Task. These are basic units of work that Marathon schedules based on resource offers from the Mesos master. Tasks are executed by executors on agent nodes.

Marathon then provides necessary service discovery, load balancing (with HAproxy), cluster resource management, application (i.e., container) deployments, and APIs for managing workloads.

Container orchestration platforms: let someone else manage Kubernetes for you

As noted earlier, Kubernetes is currently the clear standard for container orchestration tools. It should come as no surprise then that major cloud providers are offering plenty of Kubernetes-as-a-Service offerings:

Amazon Elastic Container Service for Kubernetes (Amazon EKS)

Amazon EKS fully abstracts the management, scaling, and security of your Kubernetes cluster, across multiple zones even, so you can focus strictly on your applications and microservices. EKS integrates with popular open source Kubernetes tooling and plenty of AWS tools, including Route 53, AWS Application Load Balancer, and Auto Scaling. The team that manages Amazon EKS are regular contributors to the Kubernetes project.

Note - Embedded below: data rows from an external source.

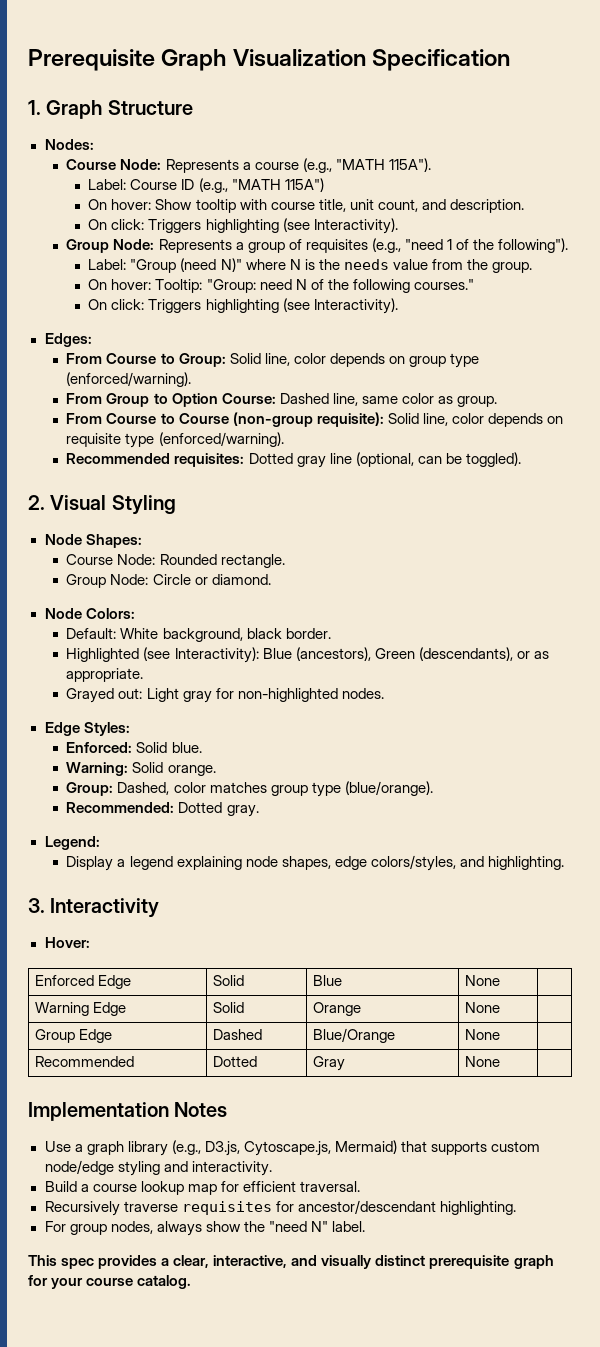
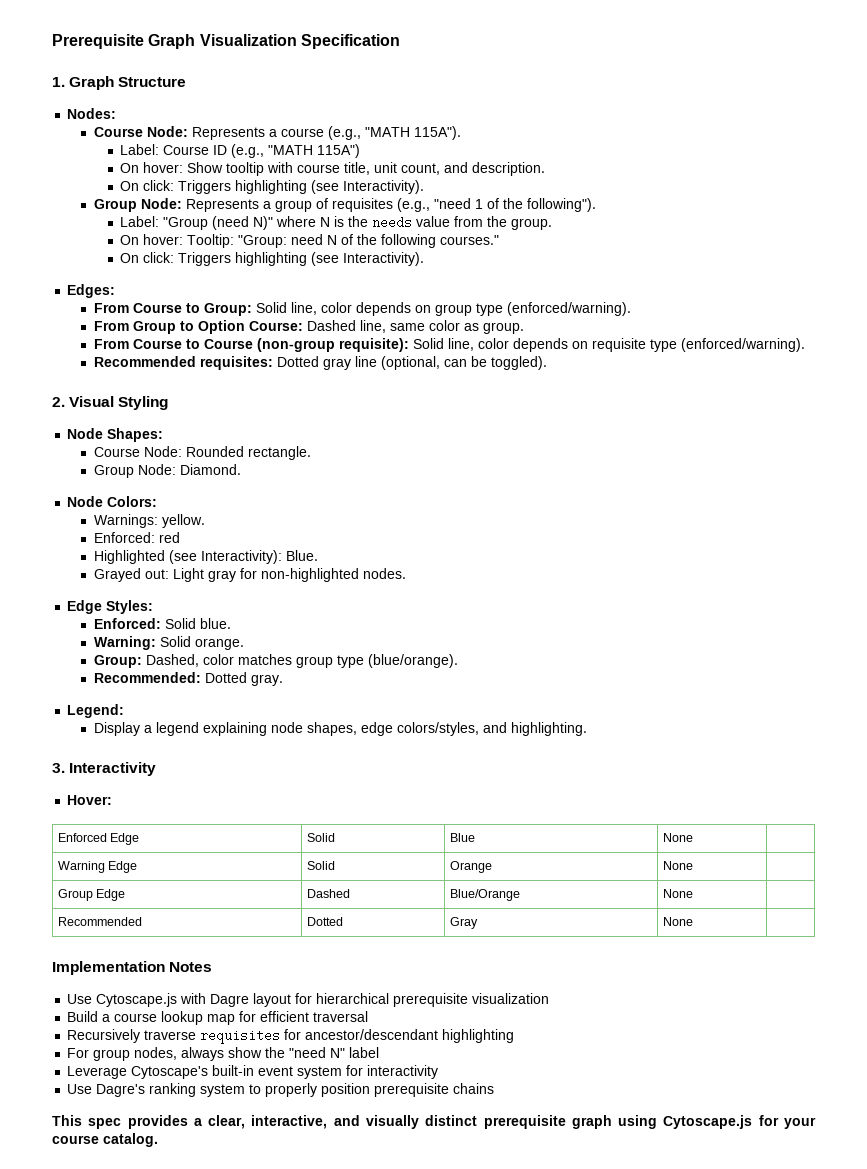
- Group Node: Circle or diamond.
+ Group Node: Diamond.
- Default: White background, black border.
- Highlighted (see Interactivity): Blue (ancestors), Green (descendants), or as appropriate.
+ Warnings: yellow.
+ Enforced: red
+ Highlighted (see Interactivity): Blue.
- Use a graph library (e.g., D3.js, Cytoscape.js, Mermaid) that supports custom node/edge styling and interactivity.
+ Use Cytoscape.js with Dagre layout for hierarchical prerequisite visualization
- Build a course lookup map for efficient traversal.
+ Build a course lookup map for efficient traversal
- Recursively traverse requisites for ancestor/descendant highlighting.
+ Recursively traverse requisites for ancestor/descendant highlighting
- For group nodes, always show the "need N" label.
+ For group nodes, always show the "need N" label
+ Leverage Cytoscape's built-in event system for interactivity
+ Use Dagre's ranking system to properly position prerequisite chains
- This spec provides a clear, interactive, and visually distinct prerequisite graph for your course catalog.
+ This spec provides a clear, interactive, and visually distinct prerequisite graph using Cytoscape.js for your course catalog.

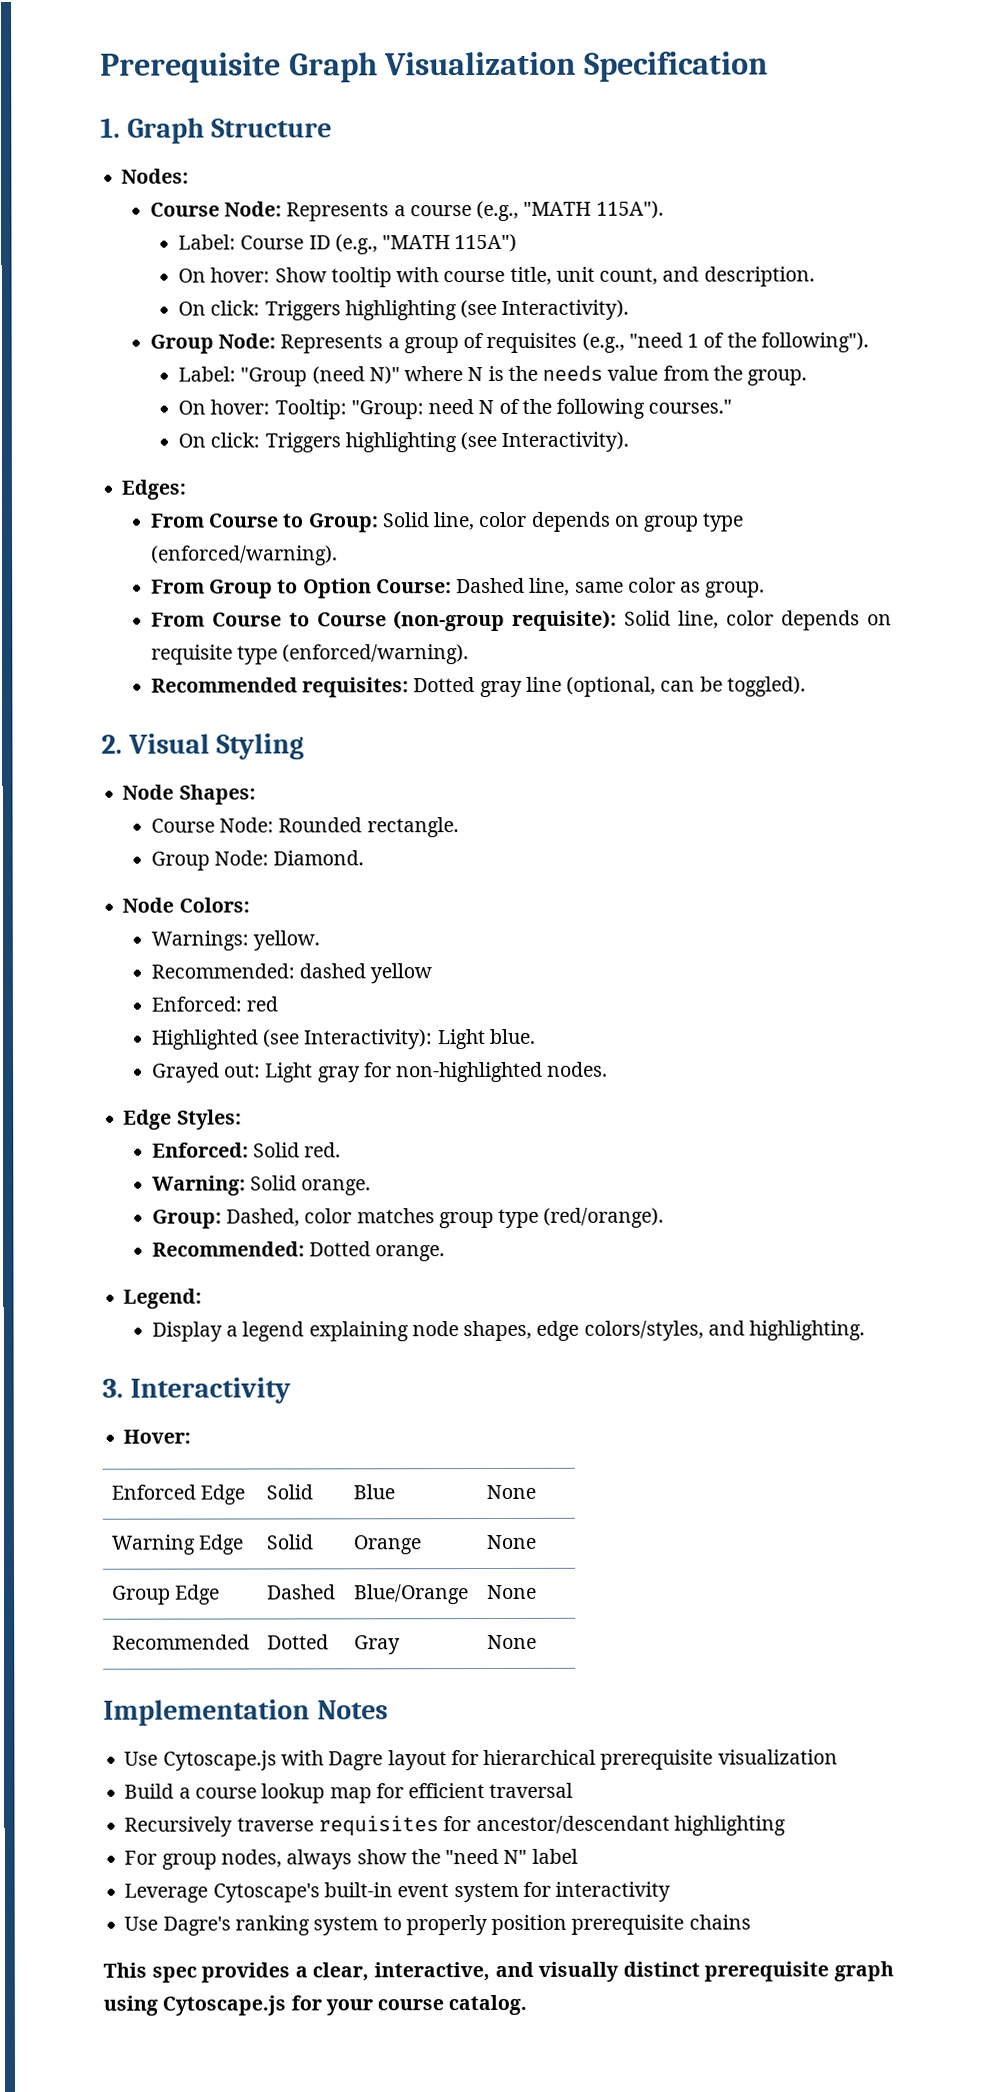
+ Recommended: dashed yellow
- Highlighted (see Interactivity): Blue.
+ Highlighted (see Interactivity): Light blue.
- Enforced: Solid blue.
+ Enforced: Solid red.
- Group: Dashed, color matches group type (blue/orange).
+ Group: Dashed, color matches group type (red/orange).
- Recommended: Dotted gray.
+ Recommended: Dotted orange.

Google Cloud Kubernetes Engine

Like Amazon EKS, Kubernetes Engine manages your Kubernetes infrastructure so you don’t have to. Google, as the original developer of Kubernetes, has plenty of experiencing running Kubernetes-based containers in production. Kubernetes Engine runs on Google’s network and uses routine health checks in high availability configurations and auto scales to meet whatever demand is placed on your applications.

Azure Kubernetes Service (AKS)

AKS is Azure’s Kubernetes management solution. With AKS, you can secure your clusters with Azure’s Active Directory and deploy apps across Azure’s massive data center offerings. Azure also provides their own container registry and a provisioning portal. And, as Kubernetes enthusiasts likely already know, Brendan Burns, who co-created Kubernetes, is leading the charge behind Azure’s container work.

So how do I choose?

As with most emerging technologies, container orchestration tools have their pros and cons. The platforms that manage Kubernetes for you, from Google, Azure, and AWS, provide a tremendous amount of functionality with very little overhead. Kubernetes, Swarm, and Mesos/Marathon, on the other hand, should be appraised depending on factors such as architecture, HA needs, flexibility, and learning curve.

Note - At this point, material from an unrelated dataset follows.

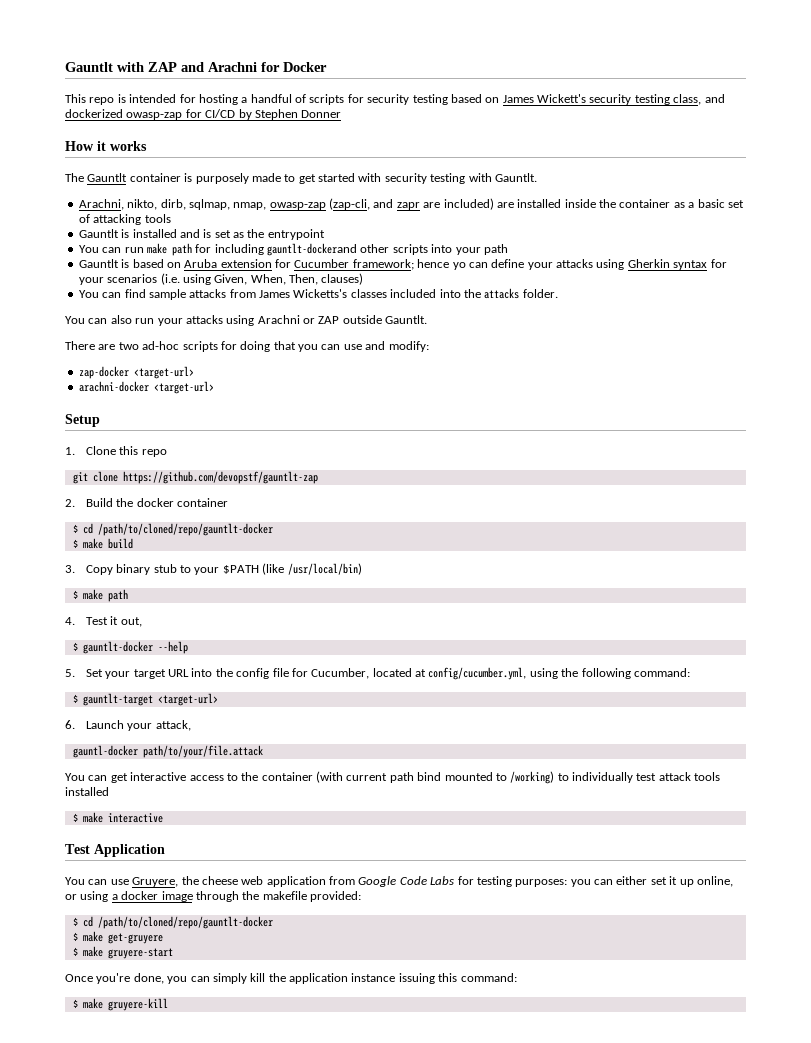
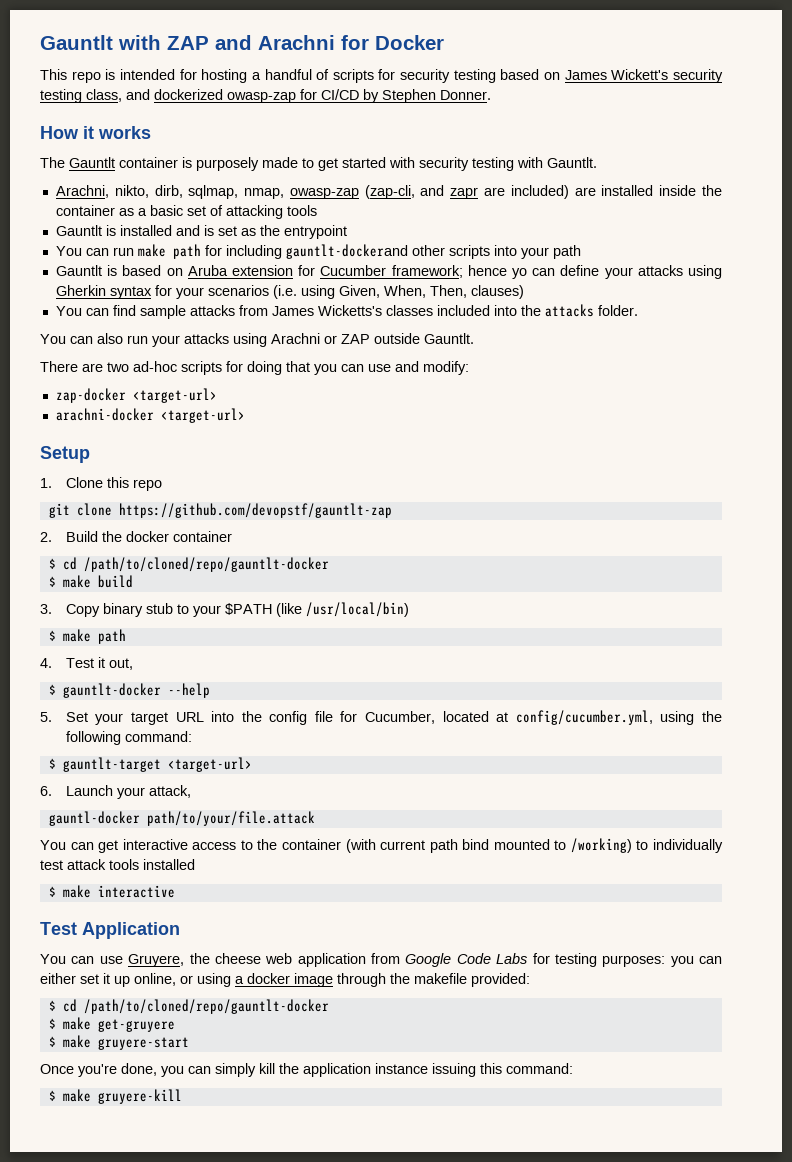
- This repo is intended for hosting a handful of scripts for security testing based on James Wickett's security testing class, and dockerized owasp-zap for CI/CD by Stephen Donner
+ This repo is intended for hosting a handful of scripts for security testing based on James Wickett's security testing class, and dockerized owasp-zap for CI/CD by Stephen Donner.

For instance, Swarm has a fairly simple architecture built directly into the Docker ecosystem while Kubernetes, and Mesos especially, can be much more extensible; in fact, in a Mesos cluster you can deploy containerized applications right next to apps running in traditional VMs. That said, Swarm may be suitable for smaller deployments with little need to scale. Mesos, on the other hand, can scale to tens of thousands of nodes, and Kubernetes is right behind it. On the other hand, the learning curve for Swarm is pretty low; both Mesos and Marathon could likely require some level of specialization in your organization.

Finally, in addition to the container orchestration tools discussed here, there is also a wide range of third-party tooling and software associated with Kubernetes and Mesos. (For example, Helm for Kubernetes and Mesosphere DC/OS for Mesos).